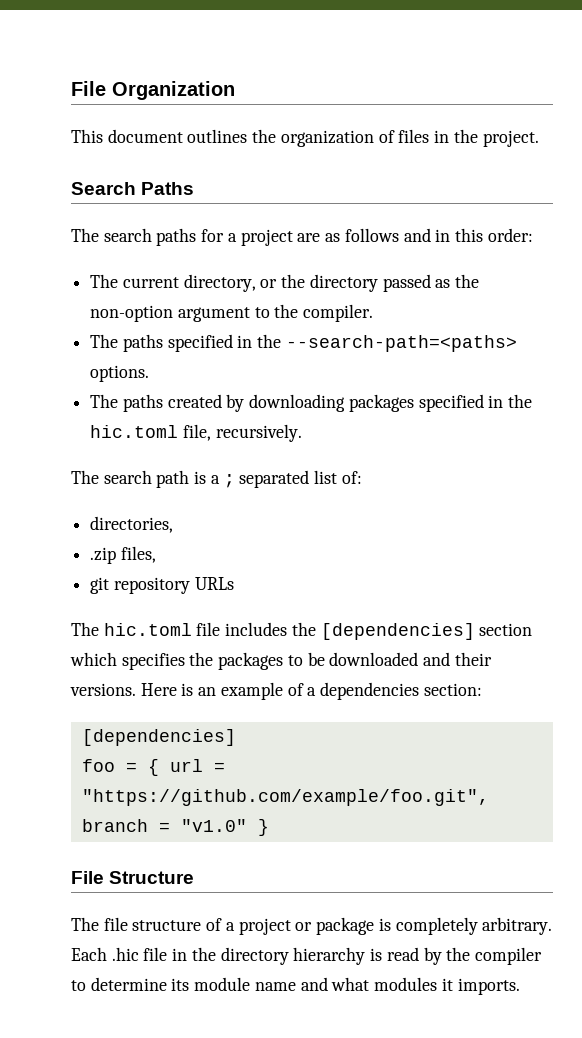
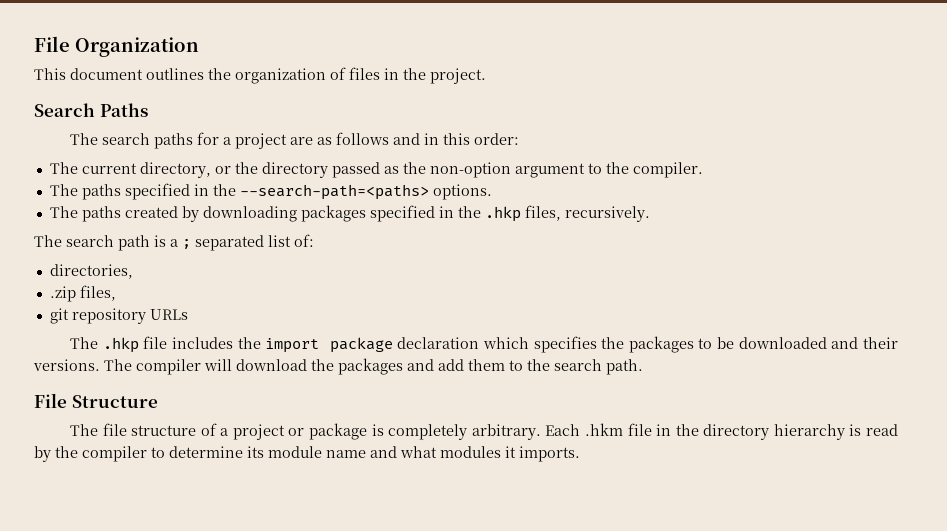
- The paths created by downloading packages specified in the hic.toml file, recursively.
+ The paths created by downloading packages specified in the .hkp files, recursively.
- The hic.toml file includes the [dependencies] section which specifies the packages to be downloaded and their versions.
+ The .hkp file includes the import package declaration which specifies the packages to be downloaded and their versions.
- Here is an example of a dependencies section:
- [dependencies]
- foo = { url = "https://github.com/example/foo.git", branch = "v1.0" }
+ The compiler will download the packages and add them to the search path.
- Each .hic file in the directory hierarchy is read by the compiler to determine its module name and what modules it imports.
+ Each .hkm file in the directory hierarchy is read by the compiler to determine its module name and what modules it imports.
::::
▶ _TRY IT_
Please copy the line holding "the search path." and all lines after it to the end of the records, exactly, and nothing else.

▶ _RESULT BELOW_
+ The compiler will download the packages and add them to the search path.
- Each .hic file in the directory hierarchy is read by the compiler to determine its module name and what modules it imports.
+ Each .hkm file in the directory hierarchy is read by the compiler to determine its module name and what modules it imports.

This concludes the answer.